В начале июня премьер Кая Каллас, лидер реформистской партии, отправила в отставку семерых министров из конкурирующей партии, центристской. В Эстонии всякое правительство является коалиционным, оно формируется из представителей партий, которые набирают большинство на парламентских выборах. И обычно, если премьеру не удается договориться о коалиции, он сам подает в отставку. Но Каллас, которую иногда называют «железной леди», пошла другим путём.

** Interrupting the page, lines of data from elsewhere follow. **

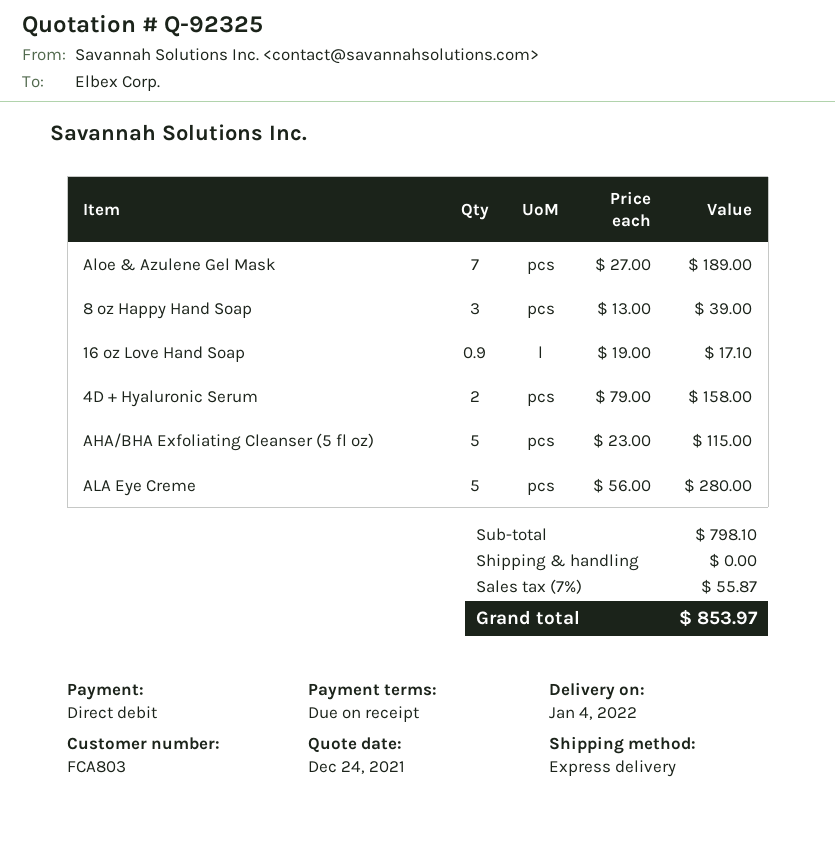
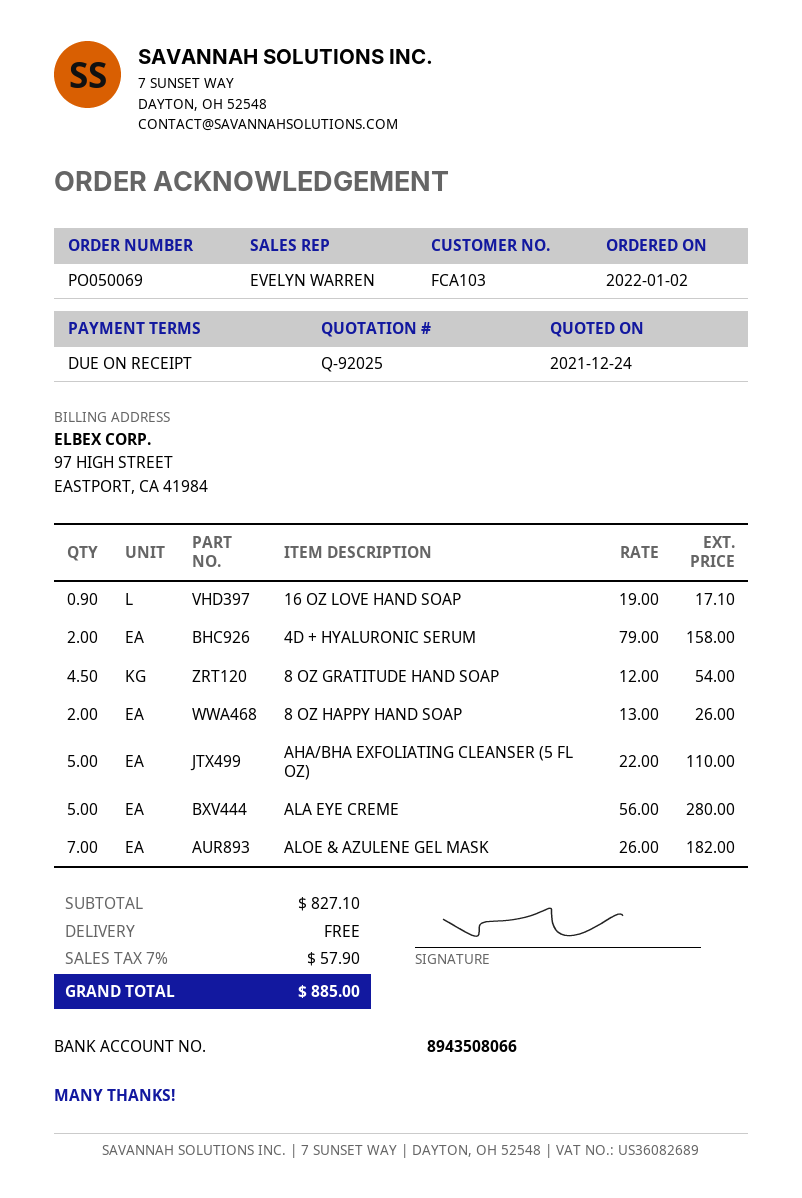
quote number: Q-92325 -> Q-92025
customer number: FCA803 -> FCA103
Aloe & Azulene Gel Mask: 7 x 27.00 = 189.00 -> 7 x 26.00 = 182.00
8 oz Happy Hand Soap: 3 x 13.00 = 39.00 -> 2 x 13.00 = 26.00
AHA/BHA Exfoliating Cleanser (5 fl oz): 5 x 23.00 = 115.00 -> 5 x 22.00 = 110.00
8 OZ GRATITUDE HAND SOAP: none -> 4.5 x 12.00 = 54.00
subtotal: 798.10 -> 827.10
tax: 7% = 55.87 -> 7% = 57.90
total: 853.97 -> 885.00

Уволив министров-центристов, она предложила создать новую правительственную коалицию, пригласив туда представителей других парламентских партий – социал-демократов и правоцентристского «Отечества». Эти партии вместе с реформистами составляют парламентское большинство, и если они согласятся войти в новую коалицию – Каллас останется премьером и возглавит обновлённое правительство. Но если какая-то партия откажется и предпочтёт объединиться с центристами, то большинство перейдёт к ним, и кабинет будут формировать они.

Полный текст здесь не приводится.